Wesbank has denied claims that it would repossess more than 45,000 vehicles due to non-payment during the national lockdown.
It was stated on Twitter today that WesBank was planning to repossess a total of 45 000 vehicles from its customers.
Bruh, 45 000 cars. The thing is, what are they going to do with them? They must just leave them & hope the clients catch up. https://t.co/agD6iMT4gz
— Sizwe Dhlomo (@SizweDhlomo) May 18, 2020
These claims are false and unfounded, says Lebogang Gaoaketse, WesBank’s Head of Marketing and Communications.
The claims on social media that WesBank is planning to repossess 45000 vehicles are untrue & unfounded. Our priority is to assist our customers impacted by COVID-19 where possible – please visit https://t.co/Bh80JvV2df to apply for payment relief or to make payment arrangements.
— wesbank (@WesBank) May 18, 2020
“Repossessions are always the very last resort for WesBank.

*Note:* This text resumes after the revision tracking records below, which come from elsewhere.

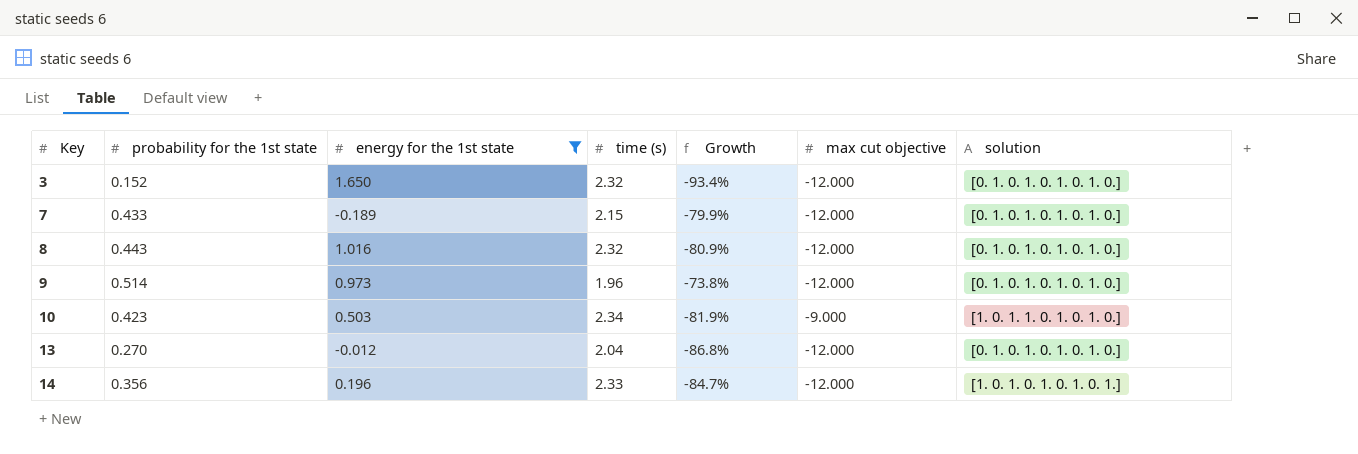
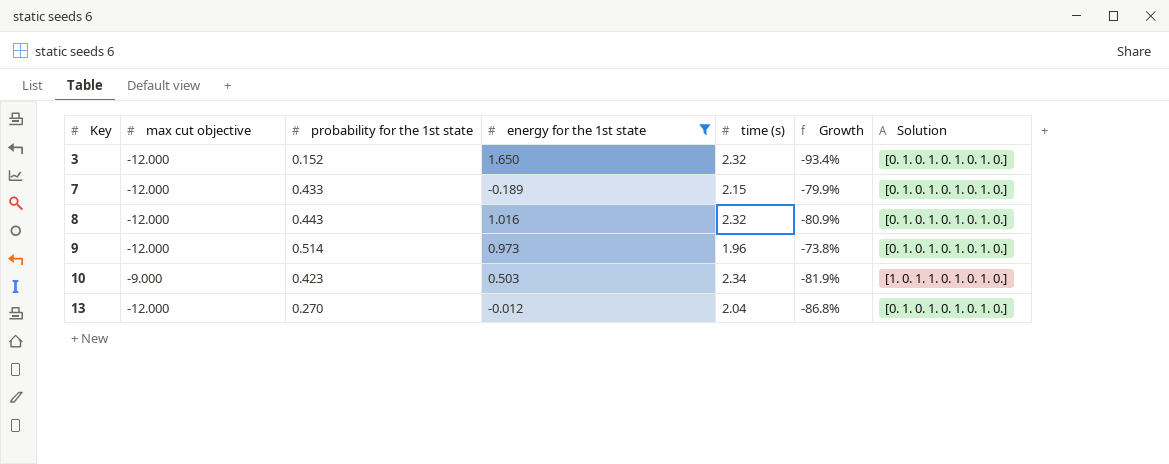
column max cut objective | position: 6 -> 2
column name: solution -> Solution
row 14: 0.356 | 0.196 | 2.33 | -84.7% | -12.000 | [1. 0. 1. 0. 1. 0. 1. 0. 1.] -> none

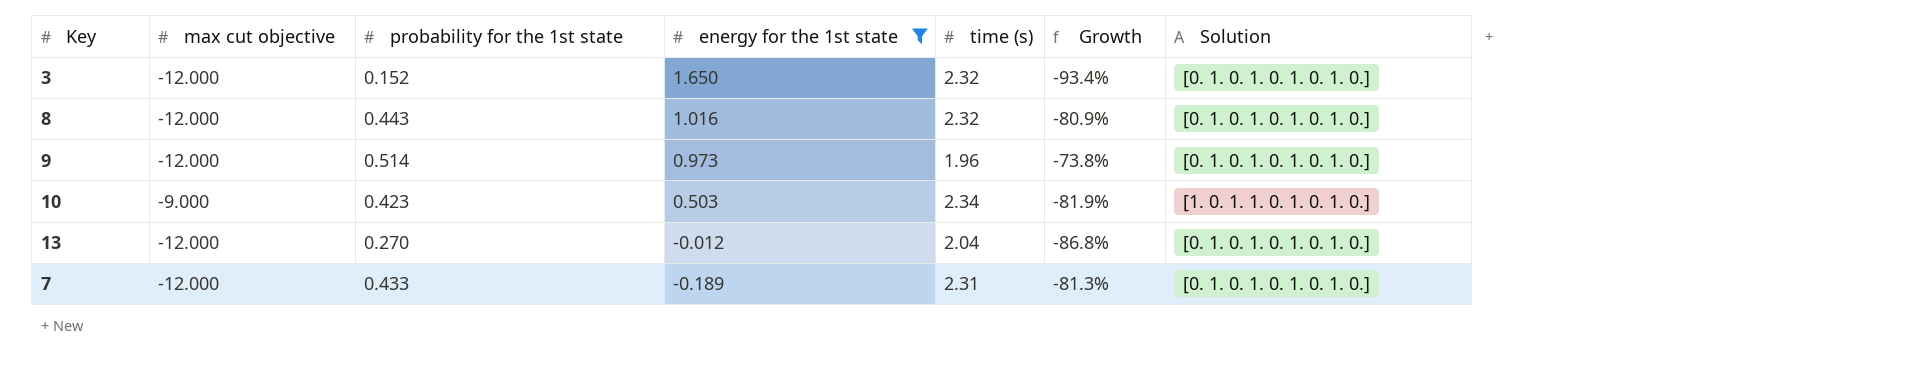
row order: Key ascending -> energy for the 1st state descending
7 | time (s): 2.15 -> 2.31
7 | Growth: -79.9% -> -81.3%

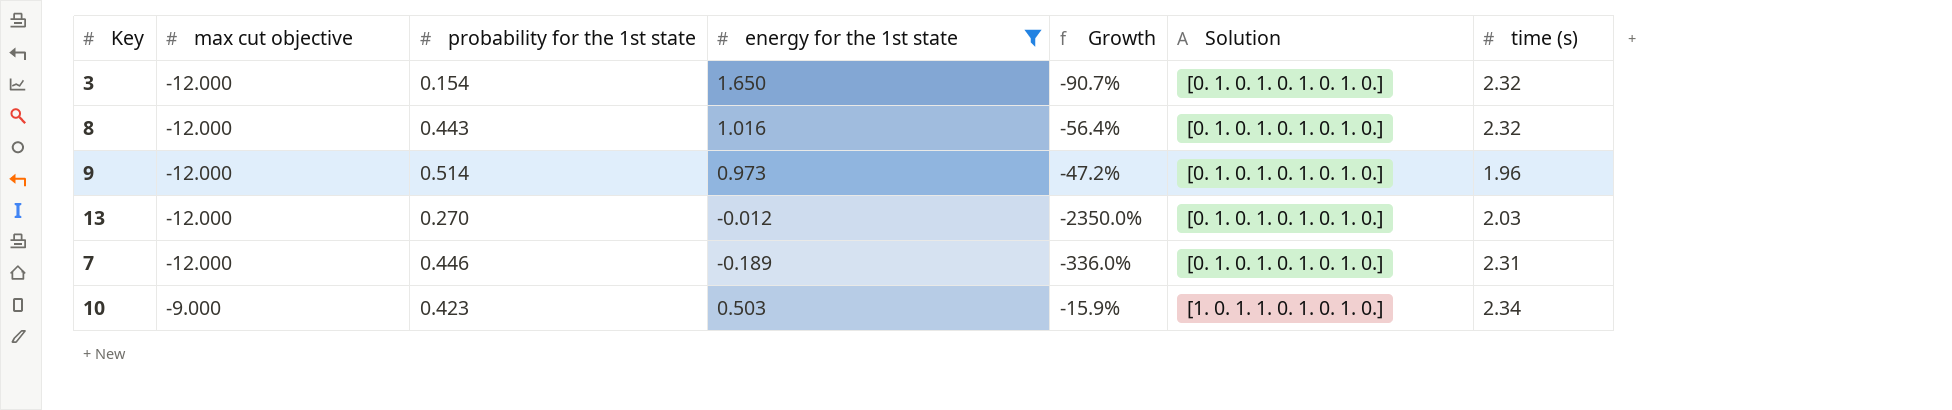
row order: energy for the 1st state descending -> max cut objective ascending
column Growth | formula: ([probability for the 1st state] - [time (s)]) / [time (s)] -> ([probability for the 1st state] - [energy for the 1st state]) / [energy for the 1st state]
column time (s) | position: 5 -> 7
3 | probability for the 1st state: 0.152 -> 0.154
13 | time (s): 2.04 -> 2.03
7 | probability for the 1st state: 0.433 -> 0.446

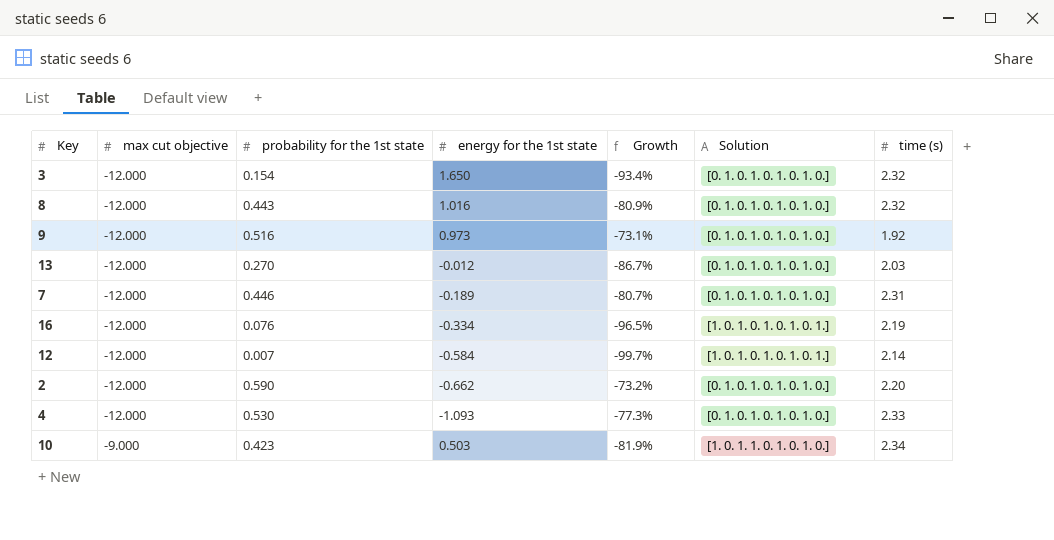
filter: energy for the 1st state >= -0.189 -> none
column Growth | formula: ([probability for the 1st state] - [energy for the 1st state]) / [energy for the 1st state] -> ([probability for the 1st state] - [time (s)]) / [time (s)]
9 | probability for the 1st state: 0.514 -> 0.516
9 | time (s): 1.96 -> 1.92

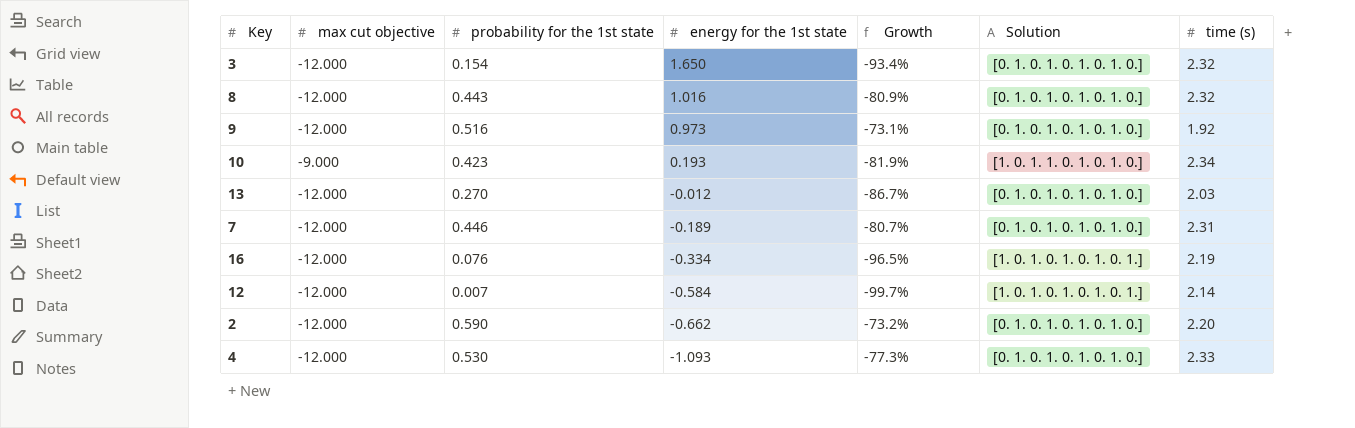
row order: max cut objective ascending -> energy for the 1st state descending
10 | energy for the 1st state: 0.503 -> 0.193

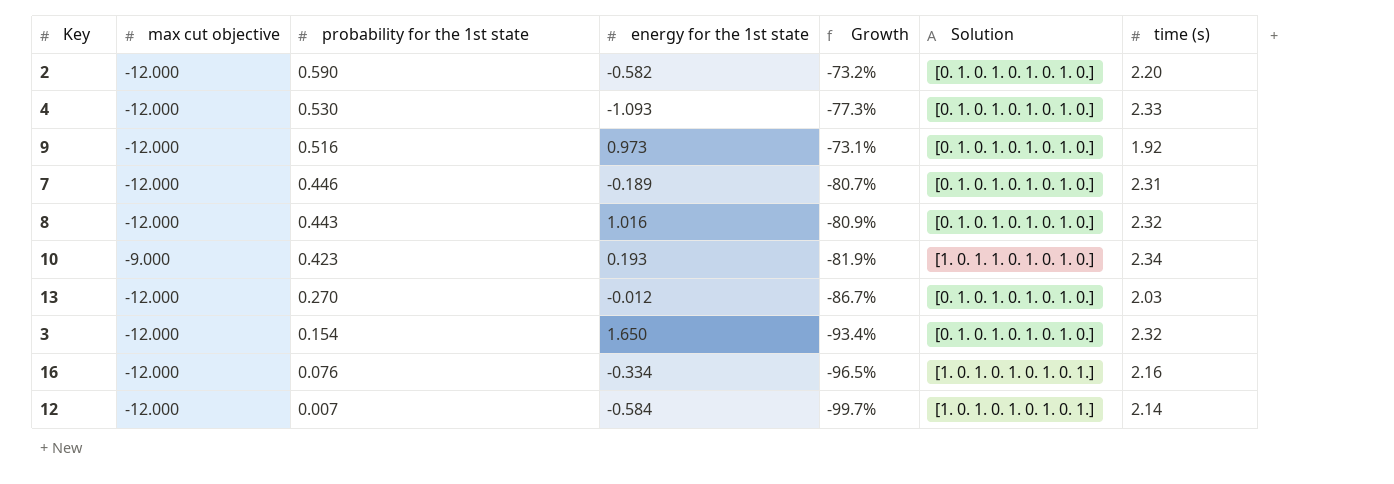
row order: energy for the 1st state descending -> probability for the 1st state descending
2 | energy for the 1st state: -0.662 -> -0.582
16 | time (s): 2.19 -> 2.16

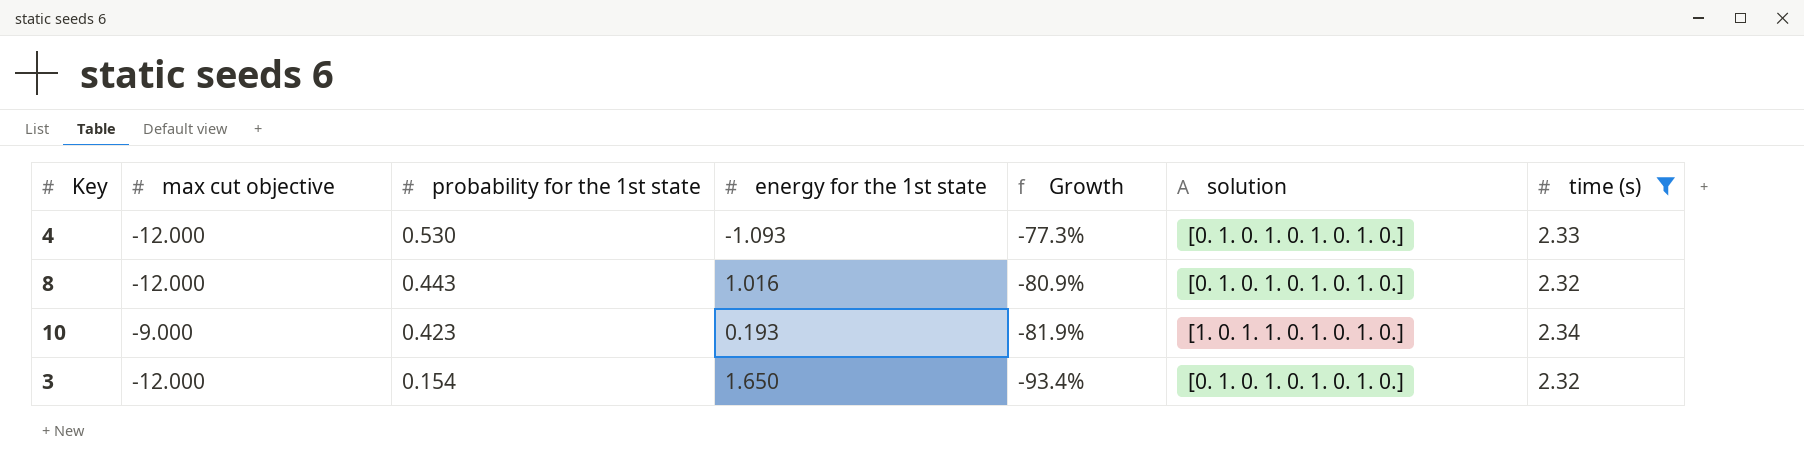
filter: none -> time (s) >= 2.32
column name: Solution -> solution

The bank would rather consult with its customers to make new arrangements for payment, than repossess a vehicle. During these challenging times it remains a priority of ours to assist our customers where possible. As such, a payment relief option has been made available to those negatively affected by the COVID-19 pandemic,” says Gaoaketse.
“To date, we have received over 100 000 applications and have offered relief to over 53% of customers that have applied and have qualified for assistance. These numbers are a clear indication of where our focus is at the moment, so such allegations are irresponsible at a time where customers are vulnerable and need solutions,” adds Gaoaketse.
To apply customers who need assistance are encouraged to please go to www.wesbank.co.za. It’s a quick and seamless process that is again, developed with our customers in mind, in order to assist them during such challenging times.
“Our aim is to ensure that customers across all our product segments can continue to keep their financial affairs in order. Nevertheless, we encourage all our clients who can honour their financial obligations to continue servicing their repayments to maintain a positive credit history,” concludes Gaoaketse.